-- Exercise --
Give the number of lines below that contain the word "ascending", and nothing else.

-- Supplied material --
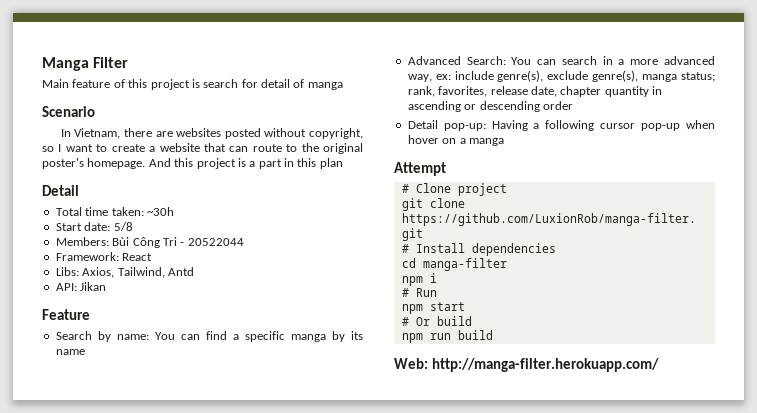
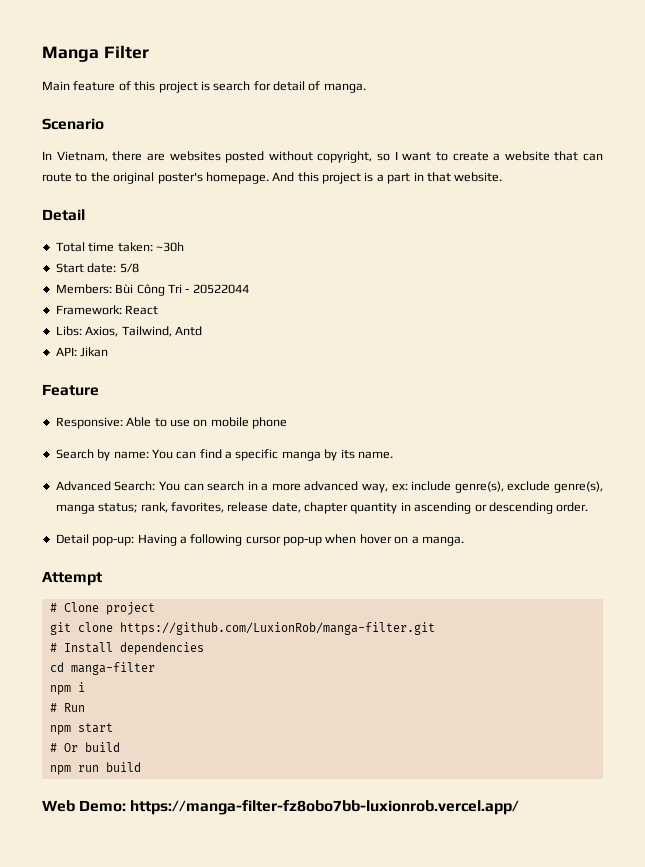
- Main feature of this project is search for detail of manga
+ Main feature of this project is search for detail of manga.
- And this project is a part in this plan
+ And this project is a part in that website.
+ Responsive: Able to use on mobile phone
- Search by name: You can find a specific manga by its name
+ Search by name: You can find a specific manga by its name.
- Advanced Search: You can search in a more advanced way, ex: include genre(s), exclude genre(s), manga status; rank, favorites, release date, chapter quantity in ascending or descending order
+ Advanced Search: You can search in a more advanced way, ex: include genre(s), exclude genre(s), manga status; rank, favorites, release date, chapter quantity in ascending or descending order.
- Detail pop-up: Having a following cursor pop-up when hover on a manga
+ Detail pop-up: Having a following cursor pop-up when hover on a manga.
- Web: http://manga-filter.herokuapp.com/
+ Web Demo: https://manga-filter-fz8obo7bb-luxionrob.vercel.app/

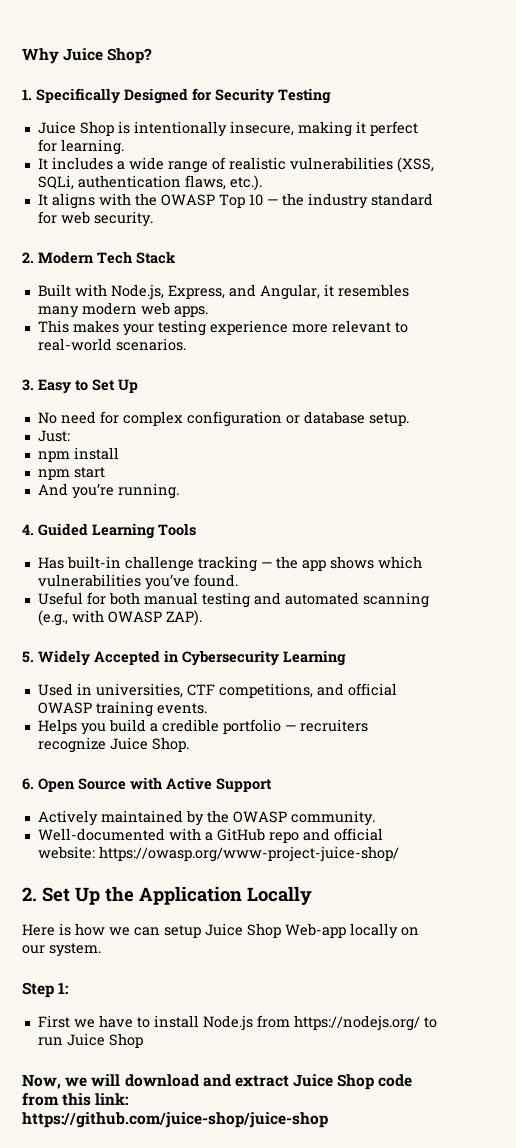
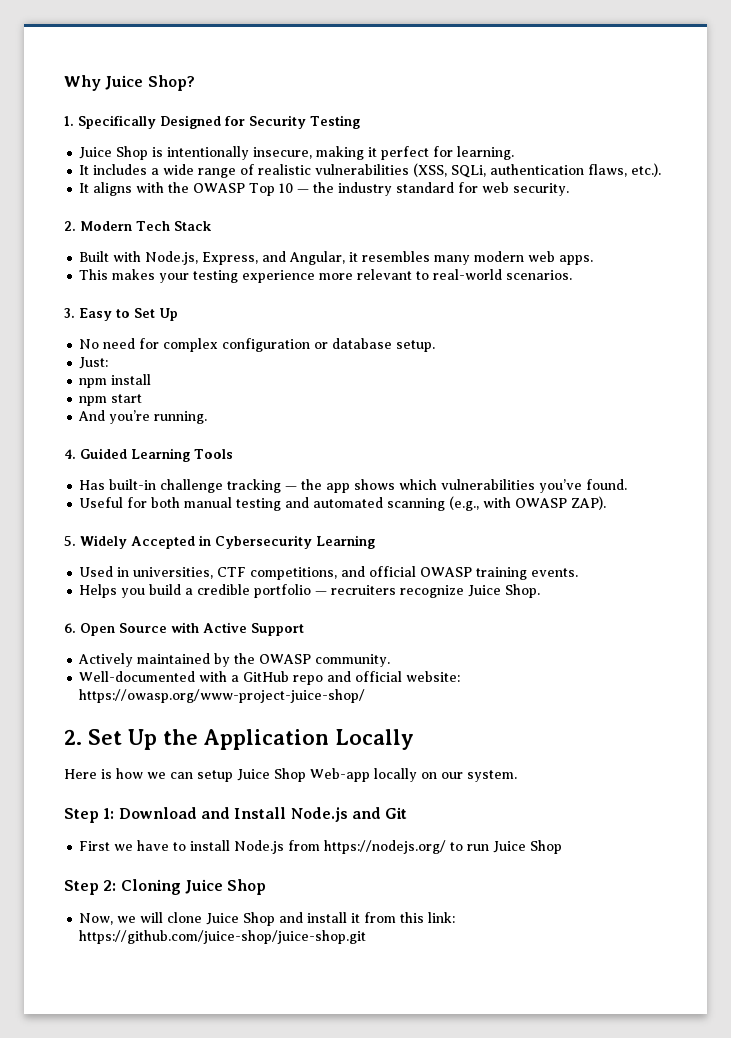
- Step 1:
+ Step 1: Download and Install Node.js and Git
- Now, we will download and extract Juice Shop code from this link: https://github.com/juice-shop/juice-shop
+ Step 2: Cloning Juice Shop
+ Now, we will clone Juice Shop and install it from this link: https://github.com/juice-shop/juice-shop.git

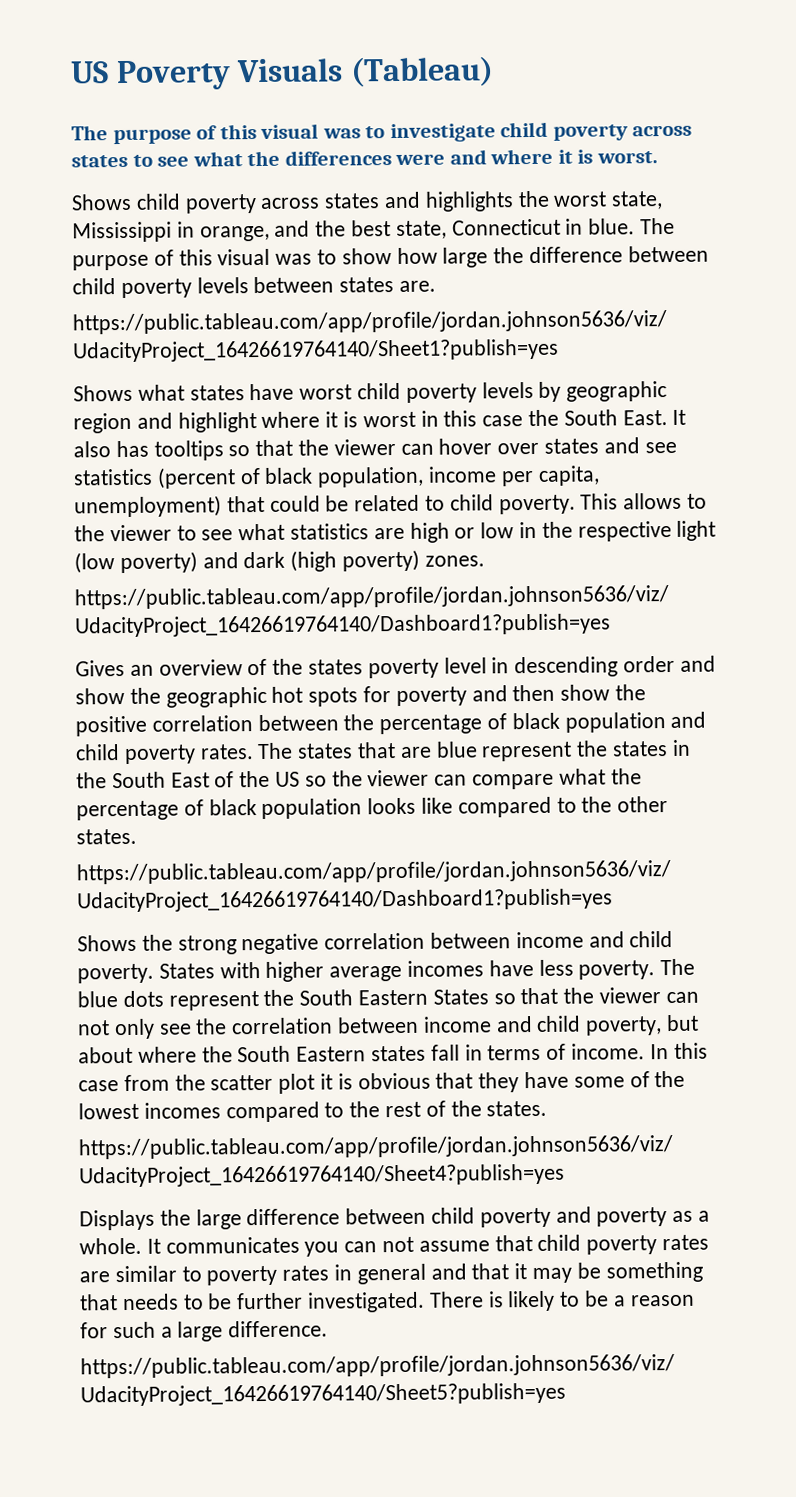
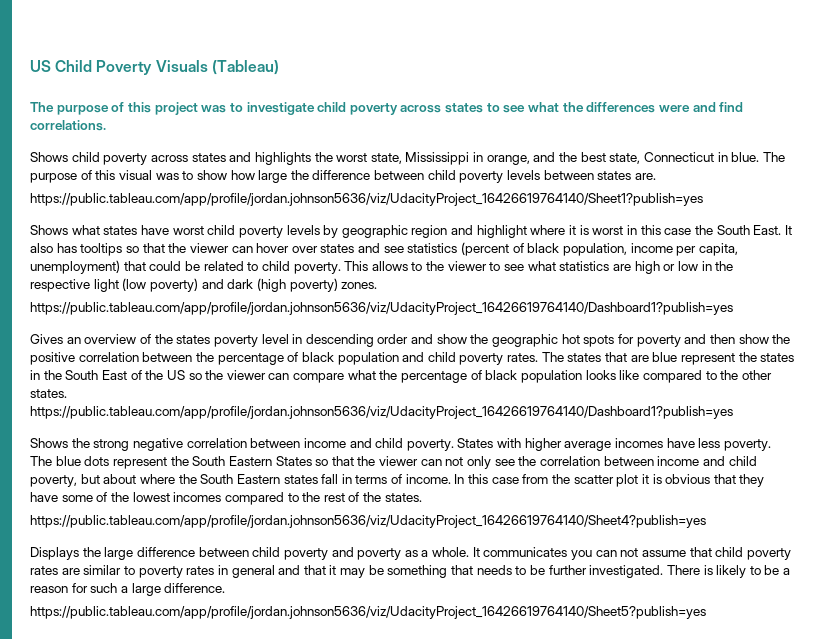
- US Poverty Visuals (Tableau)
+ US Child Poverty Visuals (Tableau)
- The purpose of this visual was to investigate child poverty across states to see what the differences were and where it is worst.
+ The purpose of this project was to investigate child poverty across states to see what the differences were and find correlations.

-- Reply --
2